With both the cliff and the tugboat, I updated the script to highlight the locations.
Did you write the script for this movie and other movies you’ve made?
Yes, I’m very interested in writing and have attended programs such as TheFilmSchool’s Prodigy Camp that emphasize storytelling. Knowing that I am going to produce what I write helps me write. For example, Mack is a Macbeth-like story of a painter whose ambition is tragically larger than his talent. I knew I could buy inexpensive landscape paintings at Goodwill and that I could paint my own abstracts, so I wrote the script around those two art styles.
Filmmaking sounds like a huge part of your life – do you have time for anything else?!
I’m in the International Baccalaureate program at my high school, so academics keep me pretty busy. My high school doesn’t actually have a film program, but I take fine art classes and theater classes. After school, I’ve also been in all the school plays and I’m co-president of Improv Club.
What role does DualEyes play in the production of your movies?
I filmed Alone Together a total of six days, spanning from August 7th to August 18th. Using a dual audio set up and DualEyes, I was able to cut together a teaser trailer immediately and post it to YouTube on the last day of shooting. This was only possible because DualEyes allowed me to sync the sound with the video immediately without any hassles.
Before DualEyes, I was not able to use a dual audio set up. It would take too long to manually sync the material. Instead, my microphone was tethered to my camera. This was a bit of a challenge as we would get tangled up, and the recording quality was often not what I wanted.

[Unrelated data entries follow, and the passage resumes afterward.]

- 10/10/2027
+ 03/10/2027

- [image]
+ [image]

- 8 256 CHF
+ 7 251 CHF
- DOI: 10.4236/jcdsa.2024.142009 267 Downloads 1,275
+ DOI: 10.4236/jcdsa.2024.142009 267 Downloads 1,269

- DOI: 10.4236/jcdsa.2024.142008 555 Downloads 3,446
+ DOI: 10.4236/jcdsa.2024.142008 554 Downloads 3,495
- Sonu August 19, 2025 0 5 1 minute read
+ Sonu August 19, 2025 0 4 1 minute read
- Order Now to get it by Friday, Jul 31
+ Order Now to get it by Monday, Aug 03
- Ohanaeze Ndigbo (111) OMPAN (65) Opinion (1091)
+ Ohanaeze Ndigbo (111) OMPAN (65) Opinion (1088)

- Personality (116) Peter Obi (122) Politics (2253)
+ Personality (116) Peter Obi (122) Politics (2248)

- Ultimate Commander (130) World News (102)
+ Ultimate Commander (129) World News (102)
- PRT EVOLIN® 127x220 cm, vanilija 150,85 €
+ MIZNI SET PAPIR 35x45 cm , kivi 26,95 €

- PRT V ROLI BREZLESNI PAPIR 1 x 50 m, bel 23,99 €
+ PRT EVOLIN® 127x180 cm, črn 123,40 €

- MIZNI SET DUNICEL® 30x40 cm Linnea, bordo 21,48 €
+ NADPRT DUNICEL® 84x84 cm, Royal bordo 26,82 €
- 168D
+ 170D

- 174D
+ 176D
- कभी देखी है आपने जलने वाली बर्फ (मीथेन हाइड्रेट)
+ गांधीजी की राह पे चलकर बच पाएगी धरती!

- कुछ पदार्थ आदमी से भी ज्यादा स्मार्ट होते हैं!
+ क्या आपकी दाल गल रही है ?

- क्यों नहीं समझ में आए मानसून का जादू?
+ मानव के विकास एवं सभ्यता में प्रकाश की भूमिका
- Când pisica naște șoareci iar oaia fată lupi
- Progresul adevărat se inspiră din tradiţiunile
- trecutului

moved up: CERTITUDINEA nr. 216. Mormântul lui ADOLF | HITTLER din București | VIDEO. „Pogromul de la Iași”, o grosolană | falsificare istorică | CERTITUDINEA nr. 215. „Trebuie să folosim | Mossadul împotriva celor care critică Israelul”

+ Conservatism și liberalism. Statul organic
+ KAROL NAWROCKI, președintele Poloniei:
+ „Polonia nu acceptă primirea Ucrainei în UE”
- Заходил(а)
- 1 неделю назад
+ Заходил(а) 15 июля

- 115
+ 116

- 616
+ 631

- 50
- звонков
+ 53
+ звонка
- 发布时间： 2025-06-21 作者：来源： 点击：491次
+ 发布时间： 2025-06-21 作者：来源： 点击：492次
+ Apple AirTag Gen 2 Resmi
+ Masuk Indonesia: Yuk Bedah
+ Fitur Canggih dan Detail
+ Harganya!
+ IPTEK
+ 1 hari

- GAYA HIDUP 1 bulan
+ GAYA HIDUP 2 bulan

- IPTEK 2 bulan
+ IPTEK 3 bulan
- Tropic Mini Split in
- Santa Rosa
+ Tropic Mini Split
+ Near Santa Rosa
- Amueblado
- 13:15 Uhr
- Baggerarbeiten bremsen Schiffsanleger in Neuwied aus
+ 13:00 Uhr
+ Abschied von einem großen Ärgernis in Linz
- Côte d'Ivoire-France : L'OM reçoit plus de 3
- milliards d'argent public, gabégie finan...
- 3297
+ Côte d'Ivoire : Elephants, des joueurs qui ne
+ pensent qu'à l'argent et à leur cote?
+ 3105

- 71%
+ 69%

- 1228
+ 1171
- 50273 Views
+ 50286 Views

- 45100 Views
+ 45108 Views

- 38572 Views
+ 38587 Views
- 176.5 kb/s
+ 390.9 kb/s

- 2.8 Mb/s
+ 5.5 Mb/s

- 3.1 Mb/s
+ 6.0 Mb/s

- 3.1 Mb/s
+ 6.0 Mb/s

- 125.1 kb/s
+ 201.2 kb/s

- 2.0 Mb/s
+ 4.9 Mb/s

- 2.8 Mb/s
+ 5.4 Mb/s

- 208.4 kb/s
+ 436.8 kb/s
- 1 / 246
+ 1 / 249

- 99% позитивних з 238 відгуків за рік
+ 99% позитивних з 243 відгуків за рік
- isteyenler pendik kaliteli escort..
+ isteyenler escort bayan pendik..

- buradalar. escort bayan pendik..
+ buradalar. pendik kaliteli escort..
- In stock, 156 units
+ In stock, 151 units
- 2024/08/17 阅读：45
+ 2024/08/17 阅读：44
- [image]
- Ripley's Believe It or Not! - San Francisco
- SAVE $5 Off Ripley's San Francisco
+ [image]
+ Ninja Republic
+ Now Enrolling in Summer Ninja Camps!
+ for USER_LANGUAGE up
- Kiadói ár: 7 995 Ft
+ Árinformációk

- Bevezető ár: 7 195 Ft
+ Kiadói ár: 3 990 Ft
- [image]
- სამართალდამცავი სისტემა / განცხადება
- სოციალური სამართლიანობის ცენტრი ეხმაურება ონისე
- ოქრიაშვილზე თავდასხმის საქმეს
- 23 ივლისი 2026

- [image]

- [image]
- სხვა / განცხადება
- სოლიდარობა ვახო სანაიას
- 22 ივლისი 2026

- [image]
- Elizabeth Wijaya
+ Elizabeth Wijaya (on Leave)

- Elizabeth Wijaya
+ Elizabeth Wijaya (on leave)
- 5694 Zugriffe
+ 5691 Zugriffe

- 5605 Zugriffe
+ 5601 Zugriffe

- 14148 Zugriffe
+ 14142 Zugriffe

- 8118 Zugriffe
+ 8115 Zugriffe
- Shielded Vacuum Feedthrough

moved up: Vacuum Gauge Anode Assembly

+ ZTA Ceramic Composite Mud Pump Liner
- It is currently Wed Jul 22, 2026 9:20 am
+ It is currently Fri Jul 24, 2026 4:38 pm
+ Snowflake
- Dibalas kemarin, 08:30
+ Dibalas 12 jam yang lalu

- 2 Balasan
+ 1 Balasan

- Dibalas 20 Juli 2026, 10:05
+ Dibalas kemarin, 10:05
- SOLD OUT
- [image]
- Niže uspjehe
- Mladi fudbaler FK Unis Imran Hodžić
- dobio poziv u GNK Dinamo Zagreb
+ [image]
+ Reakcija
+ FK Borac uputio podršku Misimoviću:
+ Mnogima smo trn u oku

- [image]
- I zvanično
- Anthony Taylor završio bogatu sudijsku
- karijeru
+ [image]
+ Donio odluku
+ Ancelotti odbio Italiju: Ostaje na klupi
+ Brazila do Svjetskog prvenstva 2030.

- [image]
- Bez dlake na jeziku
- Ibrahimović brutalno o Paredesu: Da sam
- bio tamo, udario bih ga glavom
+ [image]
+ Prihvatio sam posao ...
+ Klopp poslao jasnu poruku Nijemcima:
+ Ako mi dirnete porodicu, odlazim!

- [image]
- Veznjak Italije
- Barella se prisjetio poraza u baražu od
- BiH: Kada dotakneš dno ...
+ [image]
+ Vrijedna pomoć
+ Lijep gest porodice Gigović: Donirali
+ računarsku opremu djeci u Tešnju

With DualEyes, I can have the microphone go with the actors. This gives better sound and simplifies shooting. For example, in Alone Together, it allowed me to film the actors from the other side of a cliff while the microphone was next to them, hidden behind a rock. DualEyes synced the video and audio correctly. It works so smoothly, giving me one less thing to worry about.
What did you use to shoot the footage, record the audio, and edit?
My last three films have been shot on a Canon T2i DSLR. For audio there is a VideoMic Pro microphone on a homemade boompole recorded to a Zoom H2 recorder. For editing and effects, I use Sony Vegas, Magic Bullet Looks, DualEyes, Cinema 4D, and After Effects.